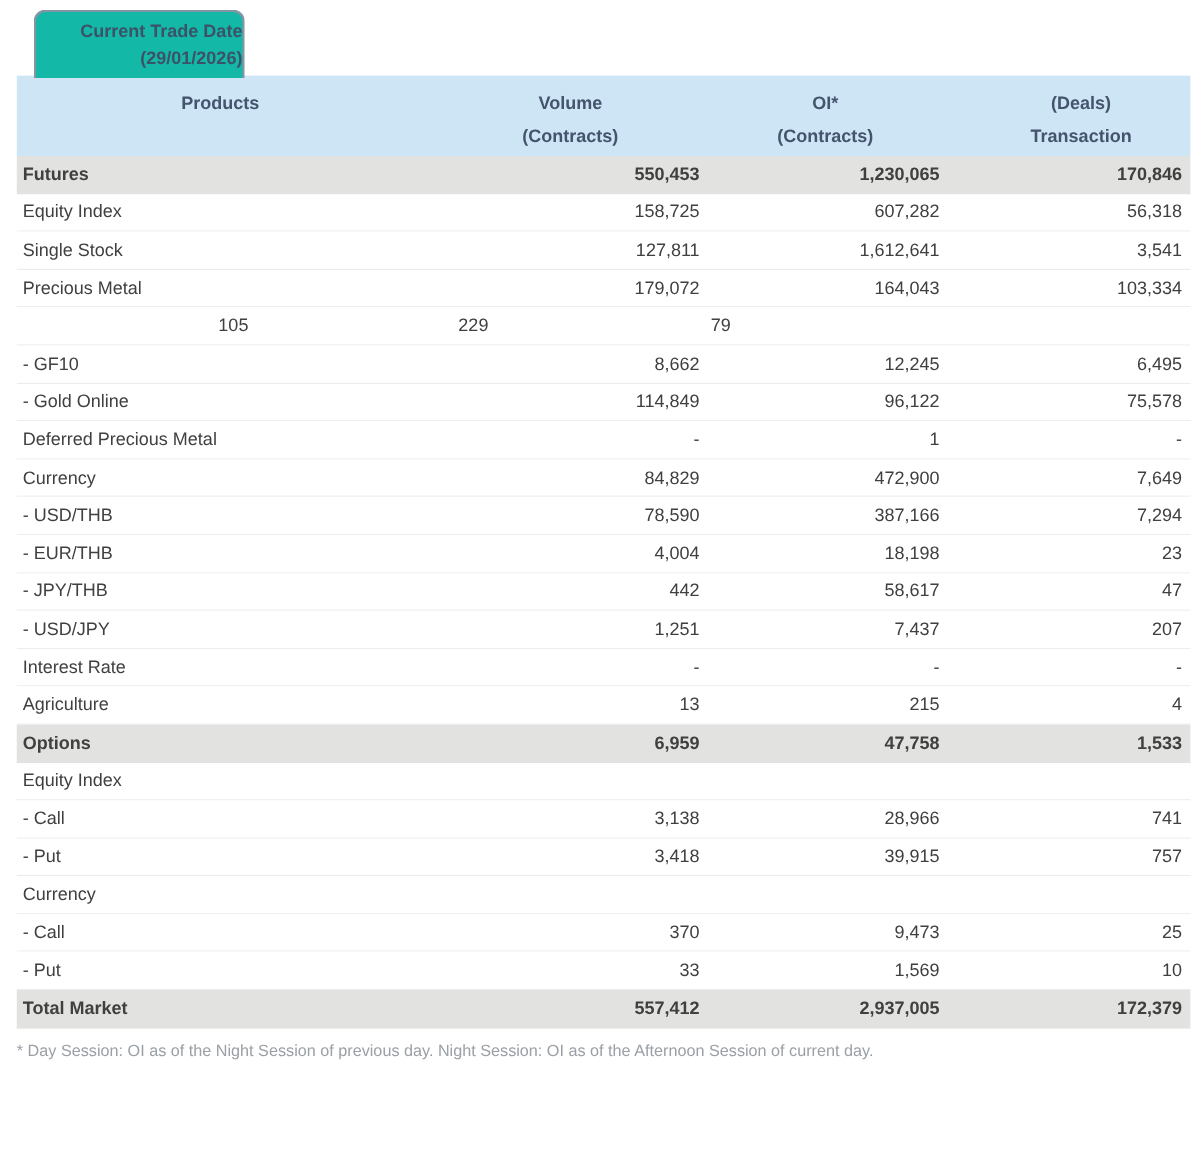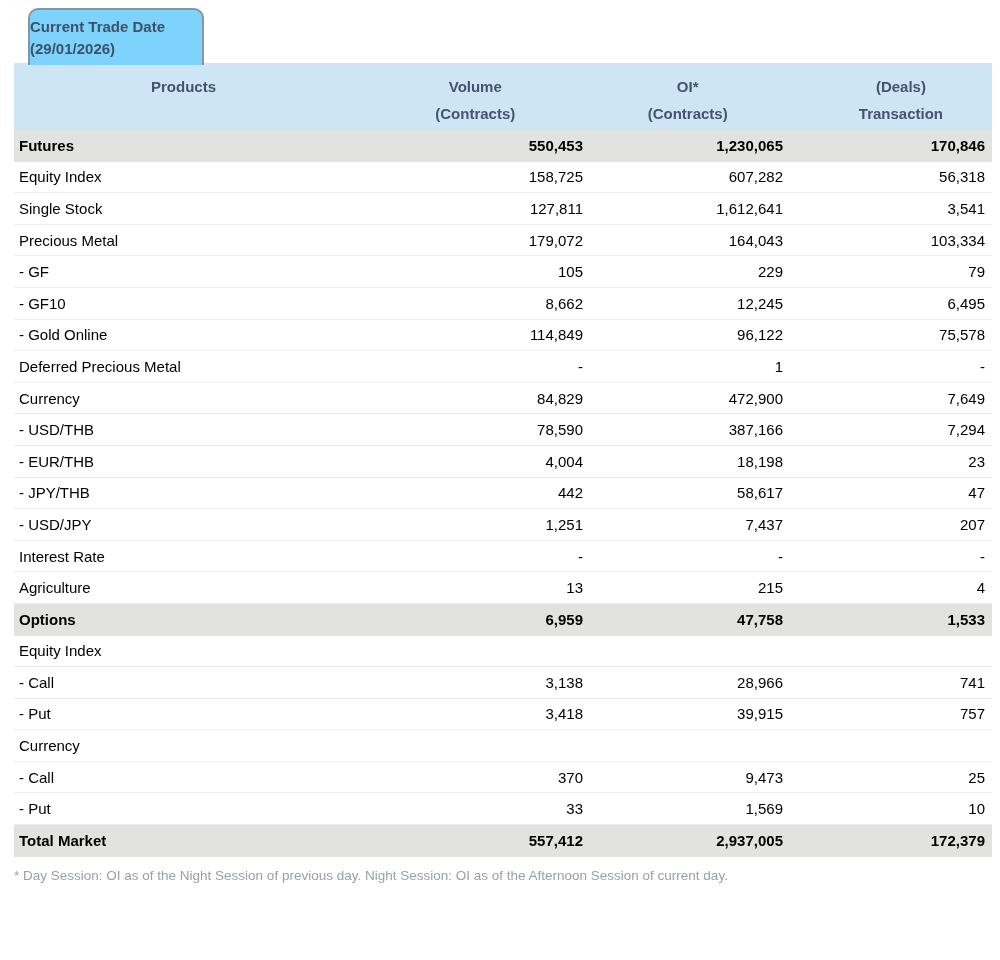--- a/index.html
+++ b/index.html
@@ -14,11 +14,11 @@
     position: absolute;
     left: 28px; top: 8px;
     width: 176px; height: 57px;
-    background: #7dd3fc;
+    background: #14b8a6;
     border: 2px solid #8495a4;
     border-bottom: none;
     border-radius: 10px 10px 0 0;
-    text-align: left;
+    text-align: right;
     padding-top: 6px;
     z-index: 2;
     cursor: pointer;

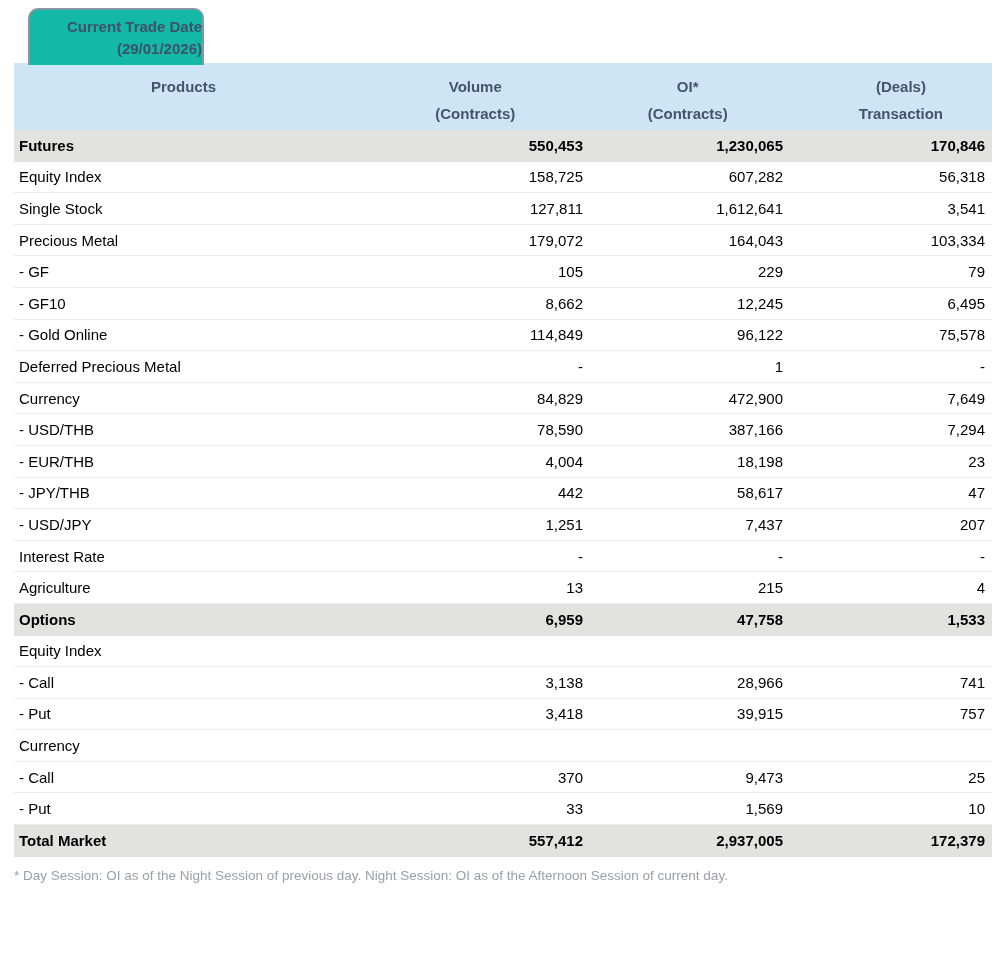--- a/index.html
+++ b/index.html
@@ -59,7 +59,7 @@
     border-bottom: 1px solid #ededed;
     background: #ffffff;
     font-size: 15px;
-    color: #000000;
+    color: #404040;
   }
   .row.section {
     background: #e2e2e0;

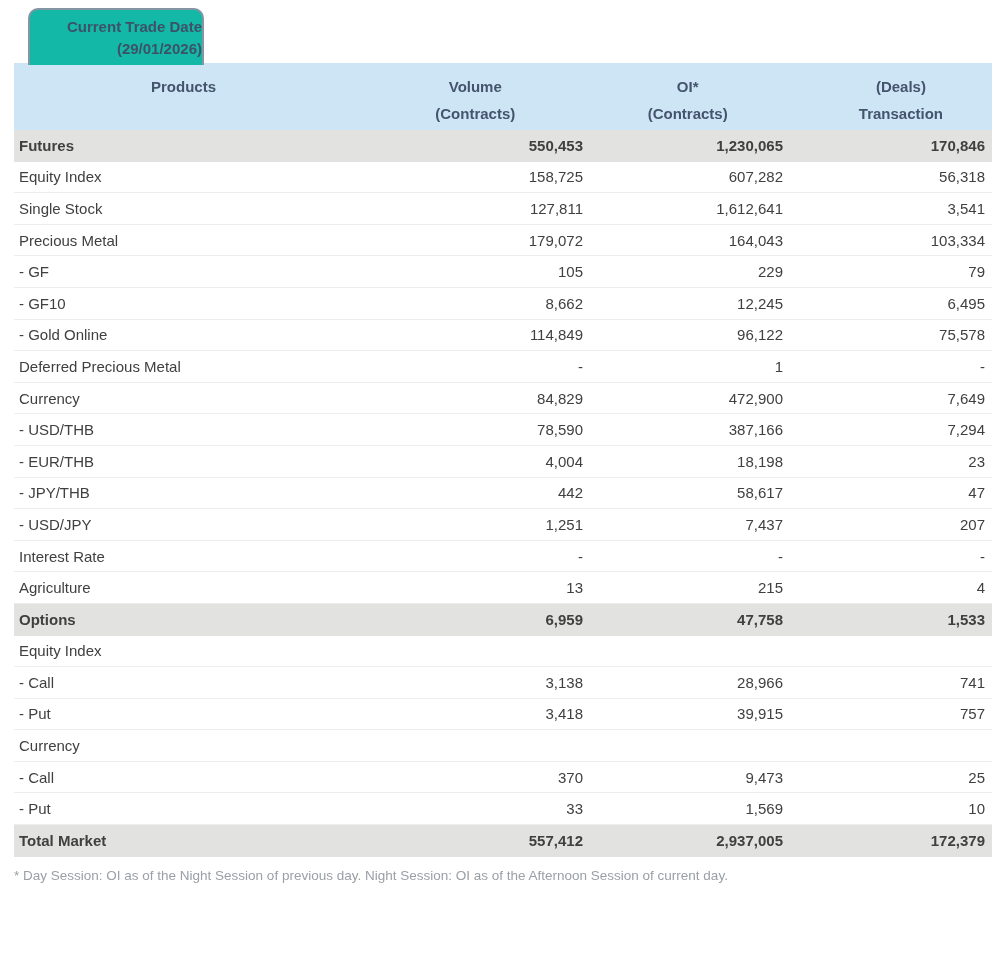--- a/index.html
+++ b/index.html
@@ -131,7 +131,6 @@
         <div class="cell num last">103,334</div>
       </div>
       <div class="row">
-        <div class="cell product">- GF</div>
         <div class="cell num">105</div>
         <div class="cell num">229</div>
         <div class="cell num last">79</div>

★ ★ ★

## Activity
Could you set down word for word each line from the one holding "border-bottom: none;" through the end of the material above, without any pictures?

## Written response
     border-bottom: none;
     border-radius: 10px 10px 0 0;
-    text-align: left;
+    text-align: right;
     padding-top: 6px;
     z-index: 2;
     cursor: pointer;

--- a/index.html
+++ b/index.html
@@ -59,7 +59,7 @@
     border-bottom: 1px solid #ededed;
     background: #ffffff;
     font-size: 15px;
-    color: #000000;
+    color: #404040;
   }
   .row.section {
     background: #e2e2e0;

--- a/index.html
+++ b/index.html
@@ -131,7 +131,6 @@
         <div class="cell num last">103,334</div>
       </div>
       <div class="row">
-        <div class="cell product">- GF</div>
         <div class="cell num">105</div>
         <div class="cell num">229</div>
         <div class="cell num last">79</div>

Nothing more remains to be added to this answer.